Second Sight: "Gehenna"

“Gehenna” (1 November 1996)

Chris Carter
Director: David Nutter
Editor: Stephen Mark

Quote: “You've seen it, haven't you? Seen the hideous face... Seen the red rain falling in the face of the beast. I’ve seen it too. I know why you’re afraid.” --Frank Black

While the visions of “Pilot” focused exclusively on victims, offering us strobe-lit portraits of immolated men and blood-soaked women, the rapid-fire visuals of “Gehenna” are clearly more concerned with examining the episode’s demonic killer. Given the storyline, nothing could be more appropriate. An admittedly confused Frank Black spends much of this episode grappling with uncertainty regarding the true nature of evil and the profiler’s dilemma is represented in his trademark flashes of insight. When Frank imagines the face of cult leader Ricardo Clement, clenched teeth and unblinking night-vision goggles are at once swapped for the gaping maw and doglike snout of a winged demon. For the first time in the series, Millennium offers the viewer a tantalizing glimpse at the snarling, bestial face of the demonic presence that would come to be known as Legion. This single, perfectly realized blink-and-you’ll-miss-it visual is so distinctive, so disturbing, so unshakably memorable that it would come to be used throughout the series to identify the presence of true evil.

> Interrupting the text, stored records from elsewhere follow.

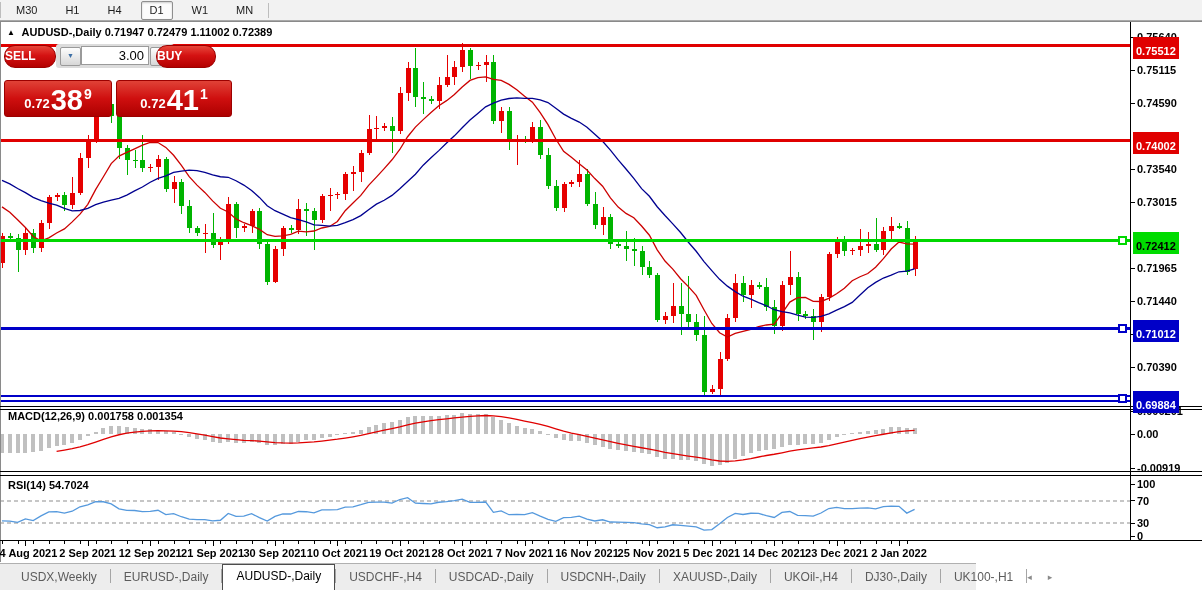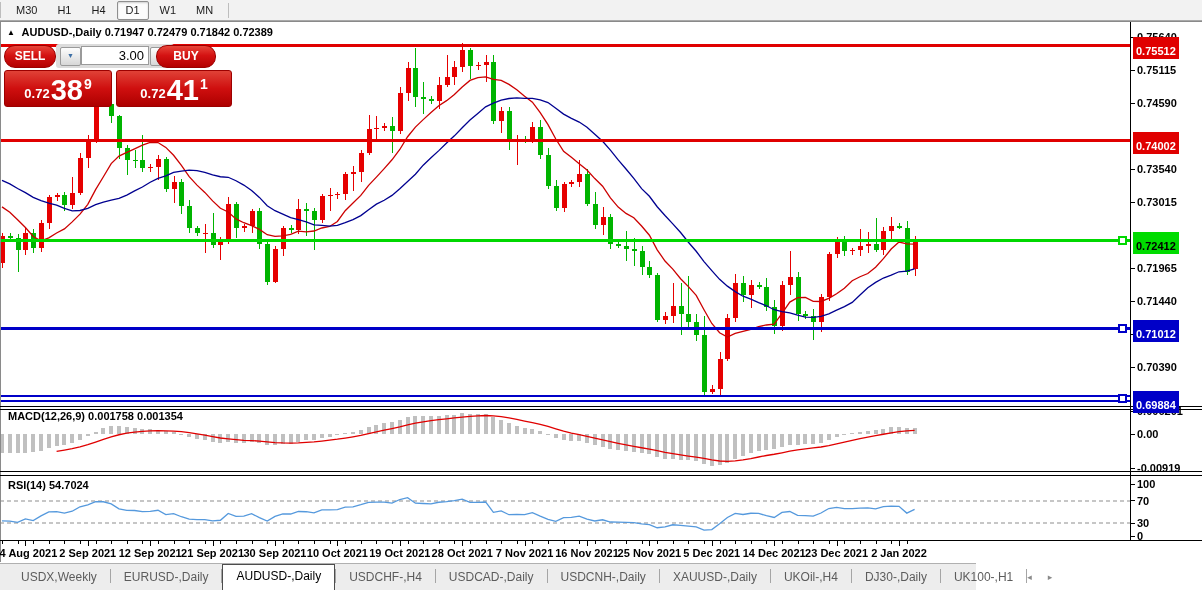--- a/index.html
+++ b/index.html
@@ -26,31 +26,31 @@
   .axis-badge{position:absolute;left:1133px;font-size:11px;font-weight:700;line-height:13px;
               padding:8px 3px 1px;z-index:3;white-space:nowrap}
   .date-label{position:absolute;top:547px;font-size:11px;font-weight:700;color:#000;z-index:2;
               transform:translateX(-50%);white-space:nowrap}
 
   
   .trade-panel{position:absolute;left:4px;top:44px;width:228px;z-index:5;font-family:"Liberation Sans",sans-serif}
   .tp-row1{position:relative;height:24px}
   .vol-backing{position:absolute;left:52px;top:0;width:118px;height:24px;background:#dcdcdc;border-radius:3px}
   .tp-btn{position:absolute;top:1px;height:21px;border-radius:11px;color:#fff;font-size:12px;font-weight:700;
-          text-align:center;line-height:21px;background:linear-gradient(180deg,#e8473b 0%,#d41212 45%,#b40000 100%);
+          text-align:left;line-height:21px;background:linear-gradient(180deg,#e8473b 0%,#d41212 45%,#b40000 100%);
           border:1px solid #9c0000}
   .sell-btn{left:0;width:50px}
   .buy-btn{left:152px;width:58px}
   .spin-btn{position:absolute;top:3px;width:19px;height:17px;background:linear-gradient(180deg,#fdfdfd,#d7d7d7);
             border:1px solid #9a9a9a;border-radius:2px;font-size:7px;color:#3b6ea5;text-align:center;line-height:16px}
   .spin-down{left:56px}
   .spin-up{left:146px}
   .vol-field{position:absolute;left:77px;top:2px;width:62px;height:17px;background:#fff;border:1px solid #9a9a9a;
              font-size:13px;color:#000;text-align:right;padding-right:4px;line-height:17px}
-  .tp-row2{position:relative;height:34px;margin-top:2px}
+  .tp-row2{position:relative;height:34px;margin-top:12px}
   .price-box{position:absolute;top:0;height:33px;border-radius:3px;color:#fff;
              background:linear-gradient(180deg,#e04237 0%,#cf0f0f 50%,#ad0000 100%);
              border:1px solid #9c0000;display:flex;align-items:flex-end;justify-content:center;padding-bottom:2px}
   .pb-sell{left:0;width:106px}
   .pb-buy{left:112px;width:114px}
   .pb-prefix{font-size:13px;font-weight:700;margin-bottom:3px}
   .pb-big{font-size:29px;font-weight:600;line-height:27px;margin-left:1px}
   .pb-sup{font-size:14px;font-weight:700;margin-bottom:12px;margin-left:1px}
 
   
@@ -59,21 +59,21 @@
   .tab{padding:4px 13px 6px;font-size:12px;color:#5c5c5c;white-space:nowrap}
   .tab.active{background:#fff;border:1px solid #4d4d4d;border-bottom:none;color:#000;padding-bottom:7px}
   .tab-sep{width:1px;height:14px;background:#a5a5a5;margin:0 0 7px}
   .tab-arrows{margin-left:auto;margin-right:12px;margin-bottom:8px;color:#8a8a8a;font-size:9px;display:flex;gap:16px}
 </style>
 </head>
 <body>
 
 <div class="toolbar">
   <div class="tb-frag"></div>
-  <div style="display:flex;gap:2px">
+  <div style="display:flex;gap:10px">
       <div class="tf-btn">M30</div>
       <div class="tf-btn">H1</div>
       <div class="tf-btn">H4</div>
       <div class="tf-btn active">D1</div>
       <div class="tf-btn">W1</div>
       <div class="tf-btn">MN</div>
     </div>
   <div class="tb-divider"></div>
 </div>
 
@@ -546,21 +546,21 @@
     <line x1="774.6999999999999" y1="541" x2="774.6999999999999" y2="546" stroke="#000" stroke-width="1"></line>
     <line x1="837.1" y1="541" x2="837.1" y2="546" stroke="#000" stroke-width="1"></line>
     <line x1="899.5" y1="541" x2="899.5" y2="546" stroke="#000" stroke-width="1"></line>
   </svg>
 
 <div class="chart-title">
   <span class="tri">▲</span>
   <span>AUDUSD-,Daily</span>
   <span>0.71947</span>
   <span>0.72479</span>
-  <span>0.71842</span>
+  <span>1.11002</span>
   <span>0.72389</span>
 </div>
 
 <div class="trade-panel">
   <div class="tp-row1">
     <div class="vol-backing"></div>
     <div class="tp-btn sell-btn">SELL</div>
     <div class="spin-btn spin-down">▼</div>
     <div class="vol-field">3.00</div>
     <div class="spin-btn spin-up">▲</div>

While these hellish visuals could be tied to Frank’s mounting uncertainty, they also serve to heighten our own uncertainty regarding the true nature of his unique abilities. Does Frank see the face of Clement as that of a demon because his personal understanding of evil is changing, or is the cult leader truly acting as the embodiment of otherworldly forces? The riddle is furthered somewhat in “Gehenna” by Frank’s professional colleagues, the trio of Millennium Group operatives who aid him throughout his investigation into the activities of Gehenna International. Silently, in sidelong glances or quizzical stares heavy with meaning, Peter Watts and Mike Atkins tell us a great deal about Frank’s exceptional talents. Without the issue ever being raised aloud, we are left with the distinct impression that the intuitive faculty that Frank Black possesses--whatever its origin or purpose might be--is entirely unique, far beyond the talents and training of even his esteemed mentor. The Millennium Group, it is subtly implied, may understand or appreciate Frank Black’s keen perceptive talents better than he does.

Connections: Bob Bletcher recalls the detailed description Frank gave for his gift in “Pilot.” Frank discovers an apt identification for the winged, bestial figure that dominates his visions by consulting a biblical passage, Matthew 25:41: “Then shall he say also unto them on the left hand, ‘Depart from me, ye cursed, into everlasting fire, prepared for the devil and his angels.’”

Trances in Total: 7 (0:20)

Gore Score: 8/10

2 Responses to "Second Sight: "Gehenna""

Adam Chamberlain said... October 19, 2010 at 5:34 AM

I actually recall seeing this demonic imagery for the very first time, and considering all the questions that it raised about the nature of evil in Millennium as well as Frank's gift. Was it merely a glimpse at the true nature of a killer that Frank could discern, or was it something more tangible?

I was never a big subscriber to the Legion arc at the time, but it's certainly a fascinating angle to consider further.

Brian A. Dixon said... October 21, 2010 at 12:53 PM

I would argue that the "Legion arc," as both you and James have referred to it in the past, is simply undeniable. Chris Carter created Millennium in order to explore an "unscientific" understanding of evil, and Legion's presence is strong in this second episode of the series. Whatever questions we may have regarding the nature of the face glimpsed in this episode are addressed unequivocally by the time that "Lamentation" rolls around.